Only use your University of Ottawa Microsoft 365 account in the University tenant. Don’t copy University information into personal or external AI tools or personal cloud accounts.

10. Retention and records management

Copilot conversations and outputs are retained for 90 days. Chats and prompts are considered transitory working material and should only be kept for as long as needed to complete the task at hand. If you want to save prompts or outputs, do so in a separate University-approved repository, such as your personal OneDrive repository. 

If a Copilot output (e.g., a summary, draft or analysis) is used to inform decisions, becomes part of official correspondence or has ongoing value, saved it in the appropriate University repository in accordance with Policy 23 — Policy on Information Management.

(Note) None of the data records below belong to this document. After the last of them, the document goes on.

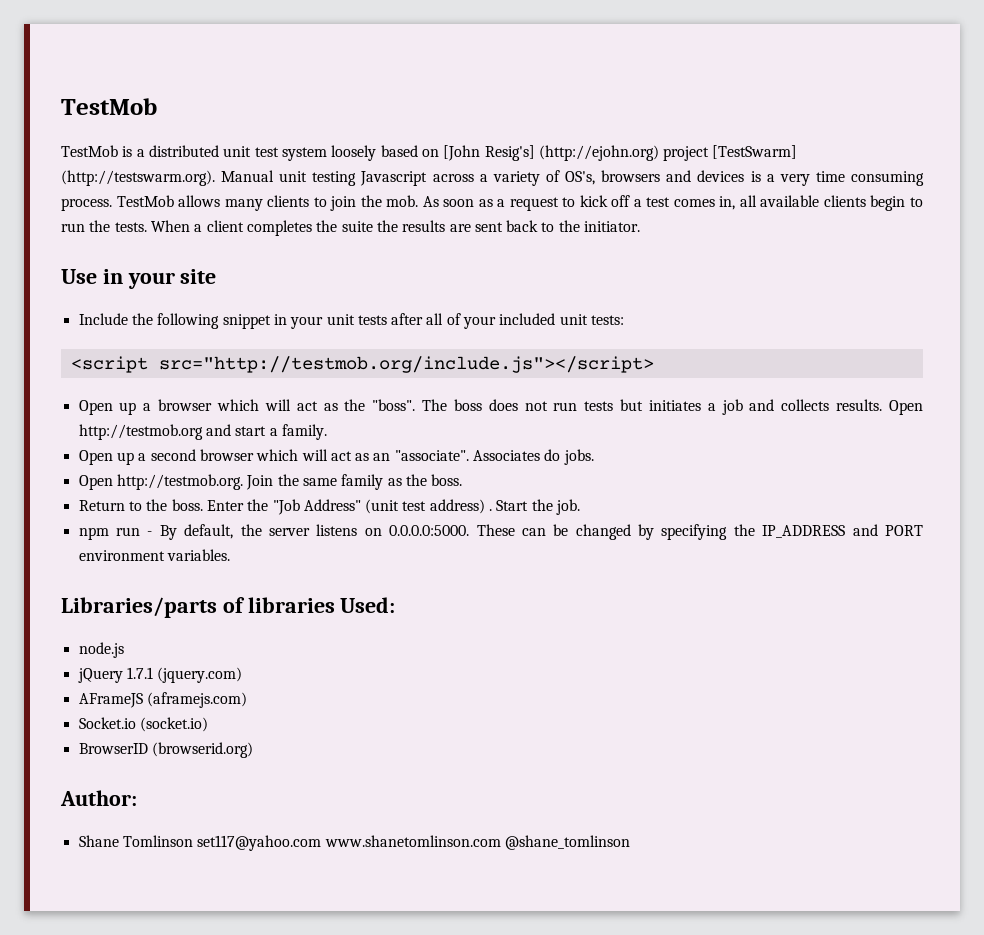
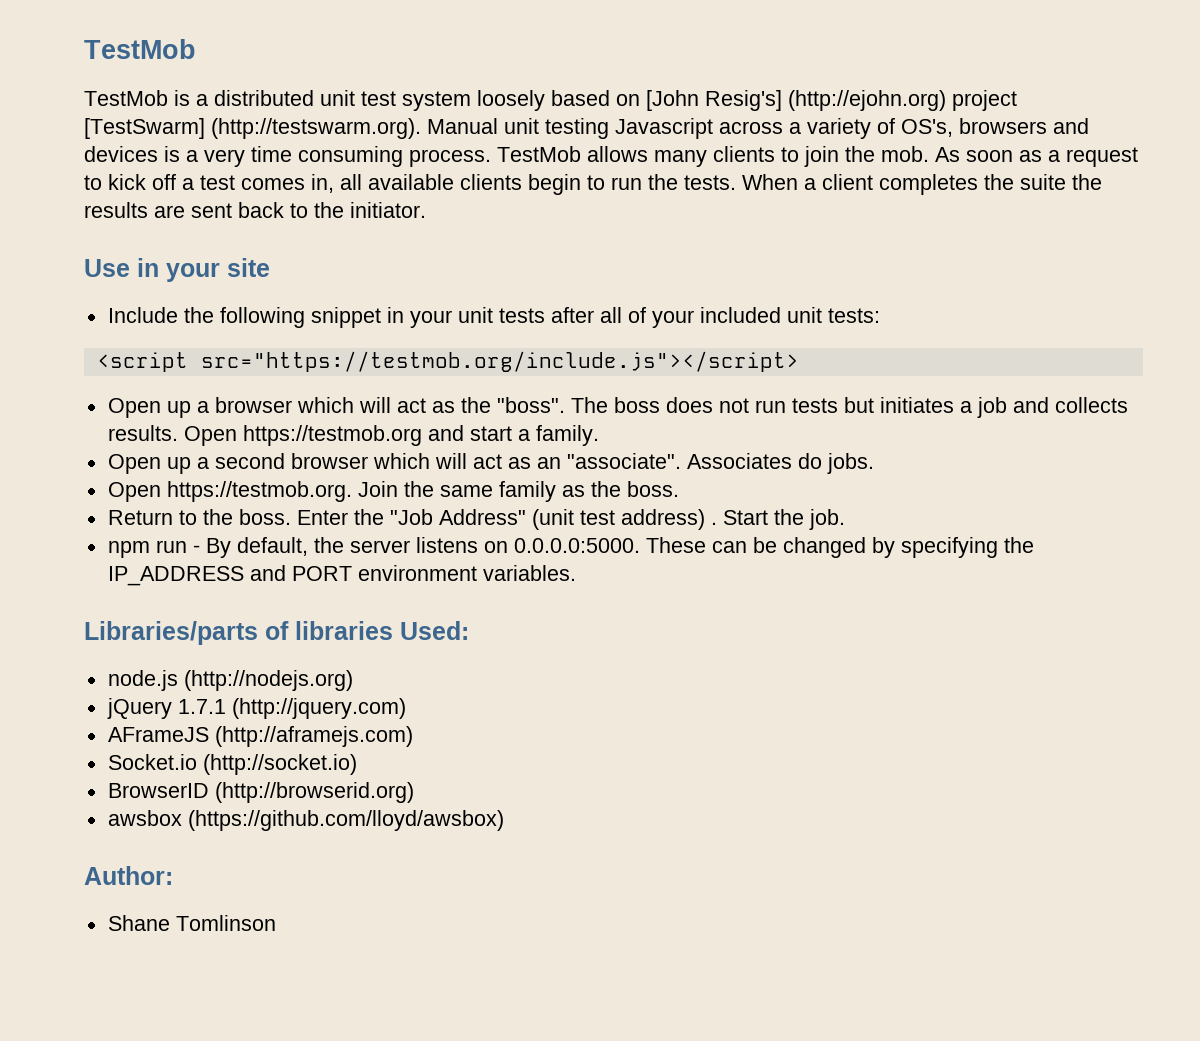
- <script src="http://testmob.org/include.js"></script>
+ <script src="https://testmob.org/include.js"></script>
- Open http://testmob.org and start a family.
+ Open https://testmob.org and start a family.
- Open http://testmob.org. Join the same family as the boss.
+ Open https://testmob.org. Join the same family as the boss.
- node.js
+ node.js (http://nodejs.org)
- jQuery 1.7.1 (jquery.com)
+ jQuery 1.7.1 (http://jquery.com)
- AFrameJS (aframejs.com)
+ AFrameJS (http://aframejs.com)
- Socket.io (socket.io)
+ Socket.io (http://socket.io)
- BrowserID (browserid.org)
+ BrowserID (http://browserid.org)
+ awsbox (https://github.com/lloyd/awsbox)
- Shane Tomlinson set117@yahoo.com www.shanetomlinson.com @shane_tomlinson
+ Shane Tomlinson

Apply the correct classification and disposition schedule, and avoid storing important records only within a chat.

All Copilot outputs, including Copilot chats, are subject to access to information requests under FIPPA.

11. Transparency with students, colleagues and partners

Where appropriate, you must disclose that Copilot was used in drafting or analysis, especially for formal communications or documents that will be archived. Complete a human review and apply any corrections before sharing.

Don’t misrepresent AI-generated content as solely human authored when it would be misleading or contrary to academic or administrative integrity norms. 

12. Reporting a privacy breach

If you know or suspect that personal information has been inappropriately collected, used, disclosed, lost or accessed during the use of Copilot, you must:

  1. Contain the incident immediately, if possible (stop sharing, revoke access, secure files).
  2. Report it at once to your immediate supervisor.
  3. Complete a Privacy Breach Report Form to report a privacy breach, whether confirmed or suspected, to the Access to Information and Privacy Office. You must answer three preliminary questions to enter you information in the appropriate boxes.

Privacy breaches are handled in accordance with the University’s Privacy Breach Response Protocol (Procedure 20-8).

13. Training and awareness

You must complete the required Copilot training modules before using the tool with University information.